§ **Given records**
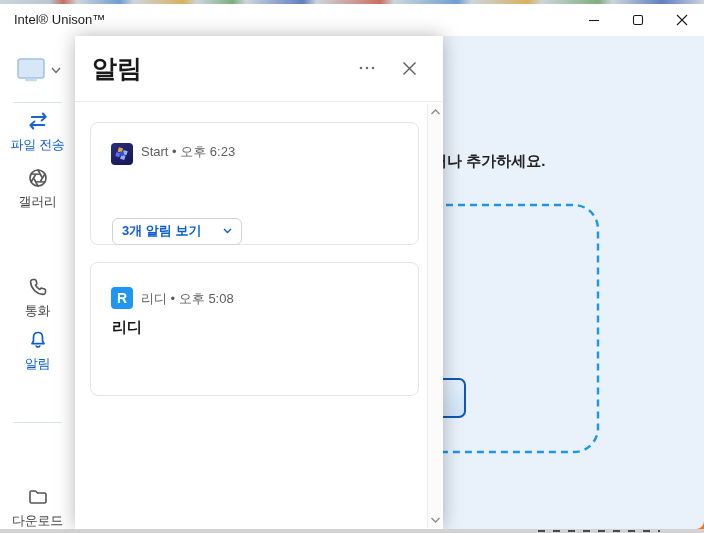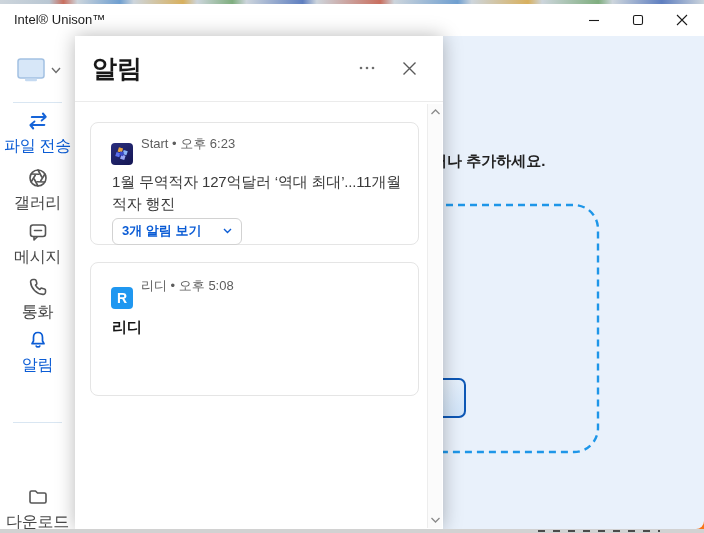--- a/index.html
+++ b/index.html
@@ -25,21 +25,21 @@
   .controls{position:absolute;right:0;top:0;height:32px;display:flex;}
   .ctrl{width:44px;height:32px;display:flex;align-items:center;justify-content:center;cursor:default;}
 
   
   .sidebar{position:absolute;left:0;top:32px;width:75px;height:493px;background:#fff;}
   .device-btn{position:absolute;top:12px;left:0;width:75px;height:44px;display:flex;
     align-items:center;justify-content:center;gap:3px;}
   .sb-divider{position:absolute;left:13px;width:49px;height:1px;background:#d9e6f2;}
   .sb-item{position:absolute;left:0;width:75px;display:flex;flex-direction:column;
     align-items:center;cursor:default;}
-  .sb-label{font-size:16px;margin-top:3px;color:#474747;letter-spacing:-0.3px;white-space:nowrap;}
+  .sb-label{font-size:13px;margin-top:3px;color:#474747;letter-spacing:-0.3px;white-space:nowrap;}
   .sb-item.active .sb-label{color:#0b5cd5;}
 
   
   .main{position:absolute;left:75px;top:32px;width:629px;height:493px;background:#e9f1fb;
         overflow:hidden;border-bottom-right-radius:8px;}
   .hint{position:absolute;left:357px;top:116px;font-size:15px;font-weight:600;color:#222;
         white-space:nowrap;}
   .dropzone{position:absolute;left:105px;top:167px;width:424px;height:251px;}
   .bg-btn{position:absolute;left:337px;top:342px;width:54px;height:40px;border:2px solid #0d57b5;
         border-radius:7px;background:linear-gradient(160deg,#eef5fd 0%,#cfe3f8 100%);}
@@ -57,21 +57,21 @@
   .panel-body{position:absolute;top:67px;left:0;right:0;bottom:0;}
   .card{position:absolute;left:15px;width:329px;background:#fff;border:1px solid #e5e5e5;
         border-radius:8px;}
   .card-1{top:19px;height:123px;}
   .card-2{top:159px;height:134px;}
   .card-icon{position:absolute;left:20px;width:22px;height:22px;border-radius:4px;overflow:hidden;}
   .start-icon{top:20px;background:linear-gradient(145deg,#2a2e7e,#141653);}
   .ridi-icon{top:24px;background:#1f97f0;color:#fff;font-size:14px;font-weight:700;
     display:flex;align-items:center;justify-content:center;}
   .meta{position:absolute;left:50px;font-size:13px;color:#5d5d5d;white-space:nowrap;}
-  .meta-1{top:12px;} .meta-2{top:14px;text-align:right;}
+  .meta-1{top:20px;} .meta-2{top:27px;text-align:right;}
   .card-body{position:absolute;left:21px;font-size:15px;line-height:22px;color:#3a3a3a;
     letter-spacing:-0.2px;}
   .body-1{top:48px;width:296px;}
   .card-title{position:absolute;left:21px;top:55px;font-size:15px;font-weight:700;color:#161616;}
   .body-2{top:79px;width:302px;}
   .news-link{color:#0f6bbd;text-decoration:underline;cursor:pointer;}
   .chip{position:absolute;left:21px;top:95px;display:inline-flex;align-items:center;gap:22px;
     padding:3px 9px 4px 9px;border:1px solid #d2d2d2;border-radius:6px;font-size:13px;
     font-weight:700;color:#0b5cd5;background:#fff;cursor:default;}
 
@@ -152,30 +152,20 @@
                 <path d="M12 4 L15.8 11"></path>
               </g>
             <g transform="rotate(300 12 12)">
                 <path d="M12 4 L15.8 11"></path>
               </g>
           </g>
         </svg>
         <div class="sb-label">갤러리</div>
       </div>
 
-      <div class="sb-item" style="top:184px;">
-        <svg width="24" height="24" viewBox="0 0 24 24">
-          <g fill="none" stroke="#555" stroke-width="1.6" stroke-linejoin="round">
-            <rect x="4.5" y="5" width="15" height="11.5" rx="2.5"></rect>
-            <path d="M8 16.5 L8 20 L11.5 16.5"></path>
-            <path d="M8.5 10.5 H15.5" stroke-linecap="round"></path>
-          </g>
-        </svg>
-        <div class="sb-label">메시지</div>
-      </div>
 
       <div class="sb-item" style="top:239px;text-align:center;">
         <svg width="24" height="24" viewBox="0 0 24 24">
           <path d="M7 4.5 C5.6 4.5 4.5 5.6 4.6 7 C5 13.5 10.5 19 17 19.4 C18.4 19.5 19.5 18.4 19.5 17 V15.2 C19.5 14.6 19.1 14.1 18.5 13.9 L15.9 13.2 C15.4 13.1 14.9 13.2 14.6 13.6 L13.8 14.5 C11.6 13.4 10.6 12.4 9.5 10.2 L10.4 9.4 C10.8 9.1 10.9 8.6 10.8 8.1 L10.1 5.5 C9.9 4.9 9.4 4.5 8.8 4.5 Z" fill="none" stroke="#555" stroke-width="1.6" stroke-linejoin="round"></path>
         </svg>
         <div class="sb-label">통화</div>
       </div>
 
       <div class="sb-item active" style="top:292px;">
         <svg width="24" height="24" viewBox="0 0 24 24">
@@ -233,21 +223,20 @@
               <g transform="rotate(18 11 11)">
                 <rect x="6" y="5.5" width="4.4" height="4.4" fill="#e8a33d"></rect>
                 <rect x="11.4" y="6.6" width="4.2" height="4.2" fill="#8ab4f8"></rect>
                 <rect x="5.2" y="10.8" width="4.2" height="4.2" fill="#5b6ff0"></rect>
                 <rect x="10.6" y="11.6" width="4.4" height="4.4" fill="#9aa7f5"></rect>
                 <rect x="8.6" y="8.8" width="4.0" height="4.0" fill="#3c4bc8"></rect>
               </g>
             </svg>
           </div>
           <div class="meta meta-1">Start • 오후 6:23</div>
-          <div class="card-body body-1">1월 무역적자 127억달러 ‘역대 최대’...11개월 적자 행진</div>
           <div class="chip">
             <span>3개 알림 보기</span>
             <svg width="9" height="6" viewBox="0 0 9 6">
               <path d="M1 1 L4.5 4.5 L8 1" fill="none" stroke="#0b5cd5" stroke-width="1.4"></path>
             </svg>
           </div>
         </div>
 
         <div class="card card-2">
           <div class="card-icon ridi-icon">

§ **Instructions for the task**
Once the pictures are removed, set down what remains of the entries above exactly.

§ **Solution to the problem**
--- a/index.html
+++ b/index.html
@@ -25,21 +25,21 @@
   .controls{position:absolute;right:0;top:0;height:32px;display:flex;}
   .ctrl{width:44px;height:32px;display:flex;align-items:center;justify-content:center;cursor:default;}
 
   
   .sidebar{position:absolute;left:0;top:32px;width:75px;height:493px;background:#fff;}
   .device-btn{position:absolute;top:12px;left:0;width:75px;height:44px;display:flex;
     align-items:center;justify-content:center;gap:3px;}
   .sb-divider{position:absolute;left:13px;width:49px;height:1px;background:#d9e6f2;}
   .sb-item{position:absolute;left:0;width:75px;display:flex;flex-direction:column;
     align-items:center;cursor:default;}
-  .sb-label{font-size:16px;margin-top:3px;color:#474747;letter-spacing:-0.3px;white-space:nowrap;}
+  .sb-label{font-size:13px;margin-top:3px;color:#474747;letter-spacing:-0.3px;white-space:nowrap;}
   .sb-item.active .sb-label{color:#0b5cd5;}
 
   
   .main{position:absolute;left:75px;top:32px;width:629px;height:493px;background:#e9f1fb;
         overflow:hidden;border-bottom-right-radius:8px;}
   .hint{position:absolute;left:357px;top:116px;font-size:15px;font-weight:600;color:#222;
         white-space:nowrap;}
   .dropzone{position:absolute;left:105px;top:167px;width:424px;height:251px;}
   .bg-btn{position:absolute;left:337px;top:342px;width:54px;height:40px;border:2px solid #0d57b5;
         border-radius:7px;background:linear-gradient(160deg,#eef5fd 0%,#cfe3f8 100%);}
@@ -57,21 +57,21 @@
   .panel-body{position:absolute;top:67px;left:0;right:0;bottom:0;}
   .card{position:absolute;left:15px;width:329px;background:#fff;border:1px solid #e5e5e5;
         border-radius:8px;}
   .card-1{top:19px;height:123px;}
   .card-2{top:159px;height:134px;}
   .card-icon{position:absolute;left:20px;width:22px;height:22px;border-radius:4px;overflow:hidden;}
   .start-icon{top:20px;background:linear-gradient(145deg,#2a2e7e,#141653);}
   .ridi-icon{top:24px;background:#1f97f0;color:#fff;font-size:14px;font-weight:700;
     display:flex;align-items:center;justify-content:center;}
   .meta{position:absolute;left:50px;font-size:13px;color:#5d5d5d;white-space:nowrap;}
-  .meta-1{top:12px;} .meta-2{top:14px;text-align:right;}
+  .meta-1{top:20px;} .meta-2{top:27px;text-align:right;}
   .card-body{position:absolute;left:21px;font-size:15px;line-height:22px;color:#3a3a3a;
     letter-spacing:-0.2px;}
   .body-1{top:48px;width:296px;}
   .card-title{position:absolute;left:21px;top:55px;font-size:15px;font-weight:700;color:#161616;}
   .body-2{top:79px;width:302px;}
   .news-link{color:#0f6bbd;text-decoration:underline;cursor:pointer;}
   .chip{position:absolute;left:21px;top:95px;display:inline-flex;align-items:center;gap:22px;
     padding:3px 9px 4px 9px;border:1px solid #d2d2d2;border-radius:6px;font-size:13px;
     font-weight:700;color:#0b5cd5;background:#fff;cursor:default;}
 
@@ -152,30 +152,20 @@
                 <path d="M12 4 L15.8 11"></path>
               </g>
             <g transform="rotate(300 12 12)">
                 <path d="M12 4 L15.8 11"></path>
               </g>
           </g>
         </svg>
         <div class="sb-label">갤러리</div>
       </div>
 
-      <div class="sb-item" style="top:184px;">
-        <svg width="24" height="24" viewBox="0 0 24 24">
-          <g fill="none" stroke="#555" stroke-width="1.6" stroke-linejoin="round">
-            <rect x="4.5" y="5" width="15" height="11.5" rx="2.5"></rect>
-            <path d="M8 16.5 L8 20 L11.5 16.5"></path>
-            <path d="M8.5 10.5 H15.5" stroke-linecap="round"></path>
-          </g>
-        </svg>
-        <div class="sb-label">메시지</div>
-      </div>
 
       <div class="sb-item" style="top:239px;text-align:center;">
         <svg width="24" height="24" viewBox="0 0 24 24">
           <path d="M7 4.5 C5.6 4.5 4.5 5.6 4.6 7 C5 13.5 10.5 19 17 19.4 C18.4 19.5 19.5 18.4 19.5 17 V15.2 C19.5 14.6 19.1 14.1 18.5 13.9 L15.9 13.2 C15.4 13.1 14.9 13.2 14.6 13.6 L13.8 14.5 C11.6 13.4 10.6 12.4 9.5 10.2 L10.4 9.4 C10.8 9.1 10.9 8.6 10.8 8.1 L10.1 5.5 C9.9 4.9 9.4 4.5 8.8 4.5 Z" fill="none" stroke="#555" stroke-width="1.6" stroke-linejoin="round"></path>
         </svg>
         <div class="sb-label">통화</div>
       </div>
 
       <div class="sb-item active" style="top:292px;">
         <svg width="24" height="24" viewBox="0 0 24 24">
@@ -233,21 +223,20 @@
               <g transform="rotate(18 11 11)">
                 <rect x="6" y="5.5" width="4.4" height="4.4" fill="#e8a33d"></rect>
                 <rect x="11.4" y="6.6" width="4.2" height="4.2" fill="#8ab4f8"></rect>
                 <rect x="5.2" y="10.8" width="4.2" height="4.2" fill="#5b6ff0"></rect>
                 <rect x="10.6" y="11.6" width="4.4" height="4.4" fill="#9aa7f5"></rect>
                 <rect x="8.6" y="8.8" width="4.0" height="4.0" fill="#3c4bc8"></rect>
               </g>
             </svg>
           </div>
           <div class="meta meta-1">Start • 오후 6:23</div>
-          <div class="card-body body-1">1월 무역적자 127억달러 ‘역대 최대’...11개월 적자 행진</div>
           <div class="chip">
             <span>3개 알림 보기</span>
             <svg width="9" height="6" viewBox="0 0 9 6">
               <path d="M1 1 L4.5 4.5 L8 1" fill="none" stroke="#0b5cd5" stroke-width="1.4"></path>
             </svg>
           </div>
         </div>
 
         <div class="card card-2">
           <div class="card-icon ridi-icon">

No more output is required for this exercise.